NAME ^

src/string.c - Parrot Strings

DESCRIPTION ^

This file implements the non-ICU parts of the Parrot string subsystem.

Note that bufstart and buflen are used by the memory subsystem. The string functions may only use buflen to determine, if there is some space left beyond bufused. This is the only valid usage of these two data members, beside setting bufstart/buflen for external strings.

Functions ^

PARROT_API void Parrot_unmake_COW(PARROT_INTERP, NOTNULL(STRING *s))

If the specified Parrot string is copy-on-write then the memory is copied over and the copy-on-write flag is cleared.

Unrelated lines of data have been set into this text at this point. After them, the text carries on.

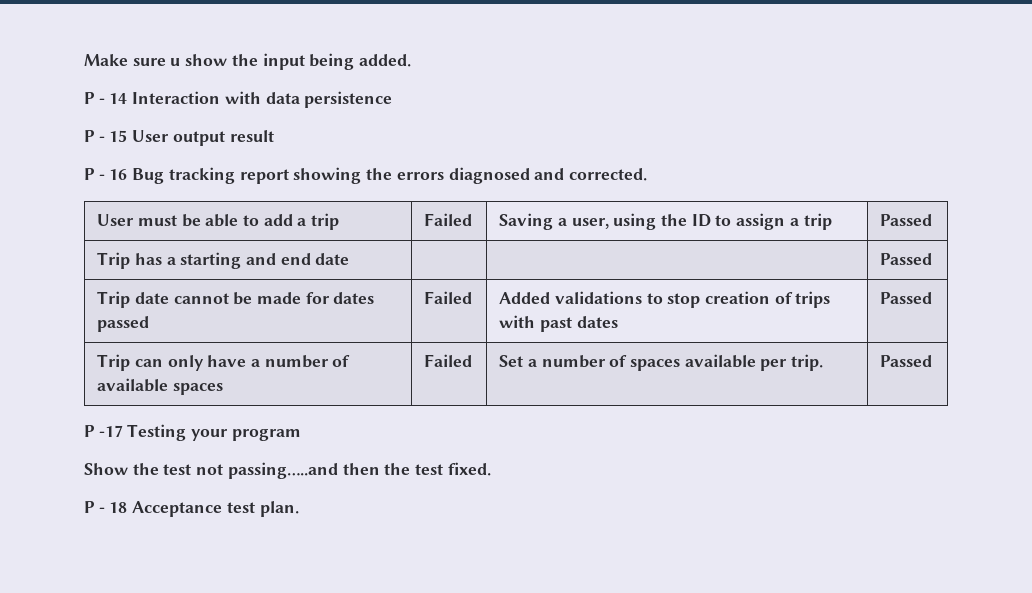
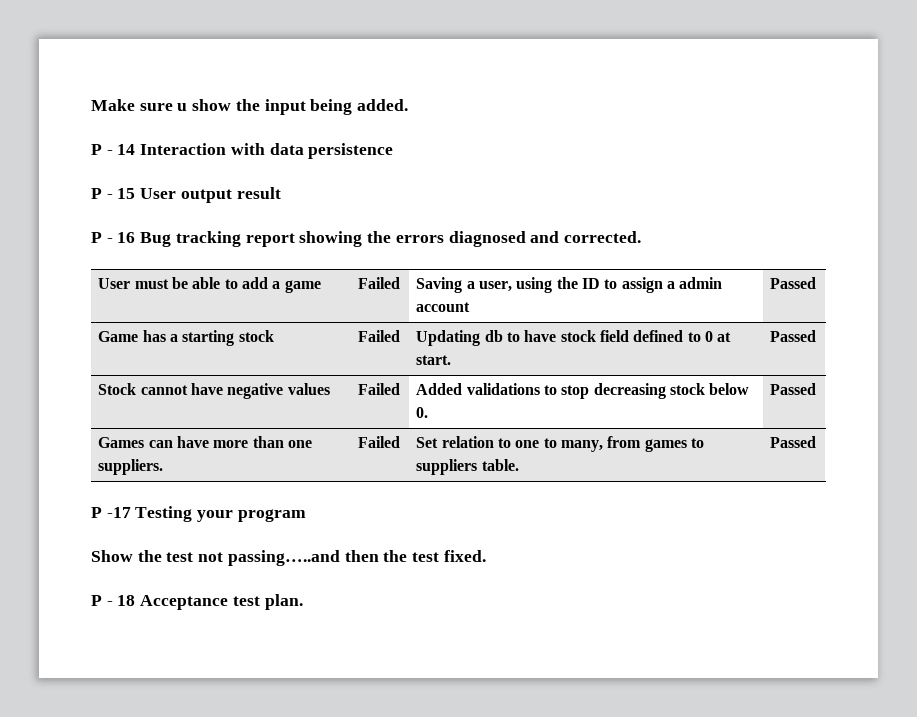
- User must be able to add a trip | Failed | Saving a user, using the ID to assign a trip | Passed
- Trip has a starting and end date | | | Passed
- Trip date cannot be made for dates passed | Failed | Added validations to stop creation of trips with past dates | Passed
- Trip can only have a number of available spaces | Failed | Set a number of spaces available per trip. | Passed
+ User must be able to add a game | Failed | Saving a user, using the ID to assign a admin account | Passed
+ Game has a starting stock | Failed | Updating db to have stock field defined to 0 at start. | Passed
+ Stock cannot have negative values | Failed | Added validations to stop decreasing stock below 0. | Passed
+ Games can have more than one suppliers. | Failed | Set relation to one to many, from games to suppliers table. | Passed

PARROT_API PARROT_CANNOT_RETURN_NULL PARROT_WARN_UNUSED_RESULT STRING *Parrot_make_COW_reference(PARROT_INTERP, NOTNULL(STRING *s))

Creates a copy-on-write string by cloning a string header without allocating a new buffer.

PARROT_API PARROT_CANNOT_RETURN_NULL STRING *Parrot_reuse_COW_reference(SHIM_INTERP, NOTNULL(STRING *s), NOTNULL(STRING *d))

Creates a copy-on-write string by cloning a string header without allocating a new buffer. Doesn't allocate a new string header, instead using the one passed in and returns it.

PARROT_API PARROT_CANNOT_RETURN_NULL STRING *string_set(PARROT_INTERP, NULLOK(STRING *dest), NOTNULL(STRING *src))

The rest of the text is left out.